Nov. 28 (Bloomberg) -- Seabridge Gold Inc., which said three years ago it wanted to be bought by a larger rival, said its assets are “worth a lot more” than the 30 to 40 percent premiums other metals producers have fetched.
Chief Executive Officer Rudi Fronk prefers a joint-venture agreement to a sale of the Kerr-Sulphurets-Mitchell copper and gold mine in British Columbia or the company, he said in an interview today at Seabridge’s headquarters in Toronto. There have been 22 gold acquisitions larger than $100 million announced this year, at an average premium of 34 percent, according to data compiled by Bloomberg.
“Typically when you have an asset like this in traditional acquisitions by the majors, you are looking at a 30 to a 40 percent premium,” Fronk said. “We think that our asset base is worth a lot more.”
The project, located about 65 kilometers (40 miles) north-west of Stewart, British Columbia, has proven and probable reserves of 38.5 million ounces of gold and 10 billion pounds of copper, according to a statement May 2. Reserves are mineral resources that studies have shown can be viably mined.

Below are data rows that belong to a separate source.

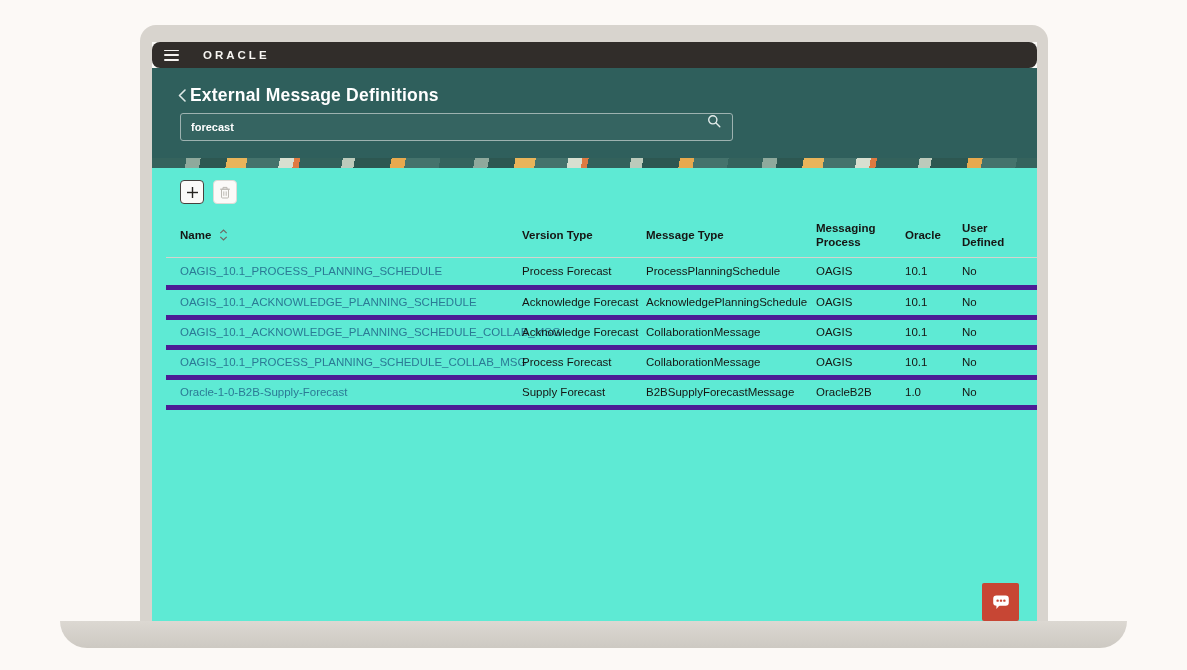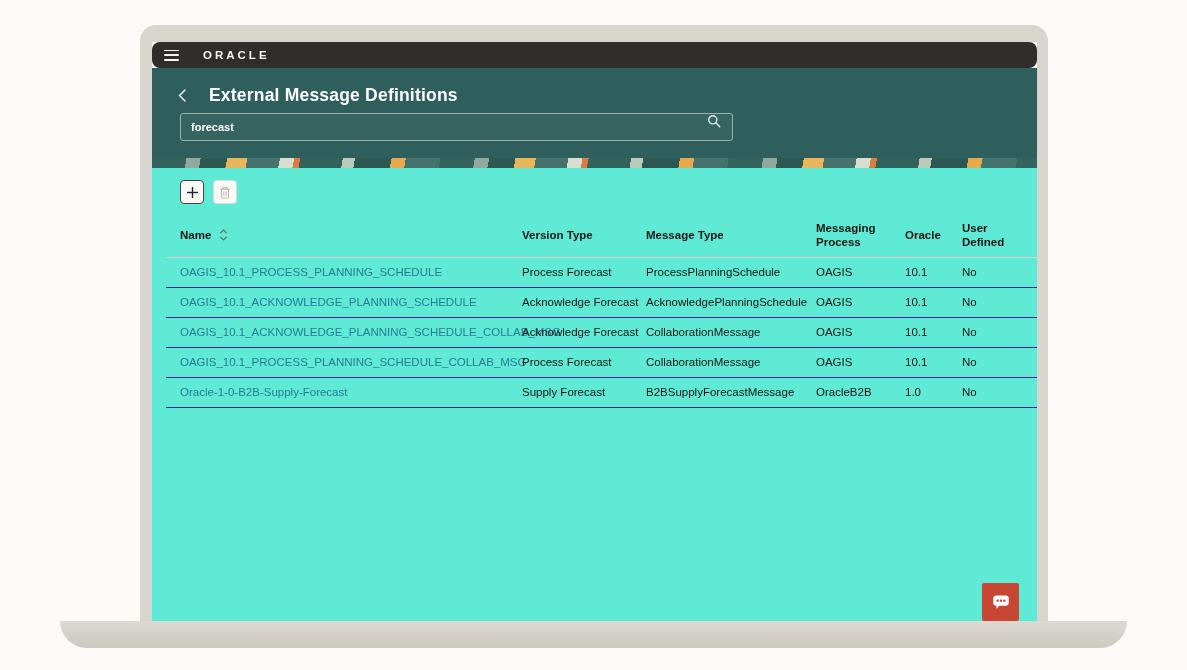--- a/index.html
+++ b/index.html
@@ -42,21 +42,21 @@
   .hamburger i { display: block; height: 1.6px; background: #f5f3f0; border-radius: 1px; }
   .brand {
     color: #f7f5f2; font-size: 11.5px; font-weight: 700;
     letter-spacing: 3px;
   }
   
   .page-header {
     position: relative; height: 90px; background: #2f5f5c;
   }
   .title-row {
-    display: flex; align-items: center; gap: 23px;
+    display: flex; align-items: center; gap: 4px;
     padding: 17px 0 0 26px;
   }
   .back-btn { background: none; border: none; padding: 0; cursor: pointer; display: flex; }
   .page-title {
     color: #ffffff; font-size: 17.5px; font-weight: 800; letter-spacing: 0.2px;
   }
   .search-box {
     position: absolute; left: 28px; top: 45px;
     width: 553px; height: 28px;
     border: 1px solid #9db2b0; border-radius: 3px;
@@ -96,21 +96,21 @@
     font-size: 11.5px; color: #161513;
   }
   table.defs th {
     text-align: left; font-weight: 700; line-height: 1.25;
     padding: 7px 14px 7px 0; vertical-align: middle;
     border-bottom: 1px solid #d6d3cd;
   }
   table.defs th:first-child { padding-left: 14px; }
   .th-flex { display: inline-flex; align-items: center; gap: 8px; }
   table.defs td {
-    height: 30px; border-bottom: 1px solid #4c1d95;
+    height: 30px; border-bottom: 5px solid #4c1d95;
     white-space: nowrap; padding-right: 8px; vertical-align: middle;
   }
   table.defs td:first-child { padding-left: 14px; }
   table.defs a { color: #2b7a95; text-decoration: none; }
   
   .chat-btn {
     position: absolute; left: 830px; top: 541px;
     width: 37px; height: 38px;
     background: #c74634; border: none; border-radius: 2px;
     display: flex; align-items: center; justify-content: center;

KSM could operate for 52 years and would cost about $4.7 billion to start up, according to a prefeasibility study published in May. The operation may yield an average of 854,000 ounces of gold and 166 million pounds of copper annually in the first seven years of operation, Seabridge said at the time.
Seabridge is focusing on Barrick Gold Corp., Newmont Mining Corp. and Goldcorp Inc. as potential partners, Fronk said.
“They are the three that have built mines this size,” he said. “That’s our universe, and it’s with one of those companies that we hope to transact.” The project may also attract interest from large base metals producers, he said.
The company is “moving toward” discussions on joint-venture terms with major gold producers, Fronk said, declining to comment further on the status of talks or when a deal could be announced.
Seabridge wants to sign an option agreement that would allow a partner to earn 51 percent of KSM by funding and completing a bankable feasibility study and securing permitting for the project within a specified time frame. The larger partner, which would operate the project, would also be responsible for the “the first large chunk” of construction costs, Fronk said.
The company would also want an initial cash payment in return for the earn-in option, he said.
Seabridge has said since its founding in 1999 that it would not build mines itself, Fronk said. The company doesn’t hedge metal production and only buys and explores for metals in North America.
A second project, Courageous Lake, in Canada’s Northwest Territories, is 18 months to two years behind KSM in terms of permitting and engineering work, Fronk said. It’s too early to start looking for a buyer or partner on the asset, he said.
Seabridge rose 3.4 percent to C$22.26 in Toronto, the biggest one-day gain since Nov. 1.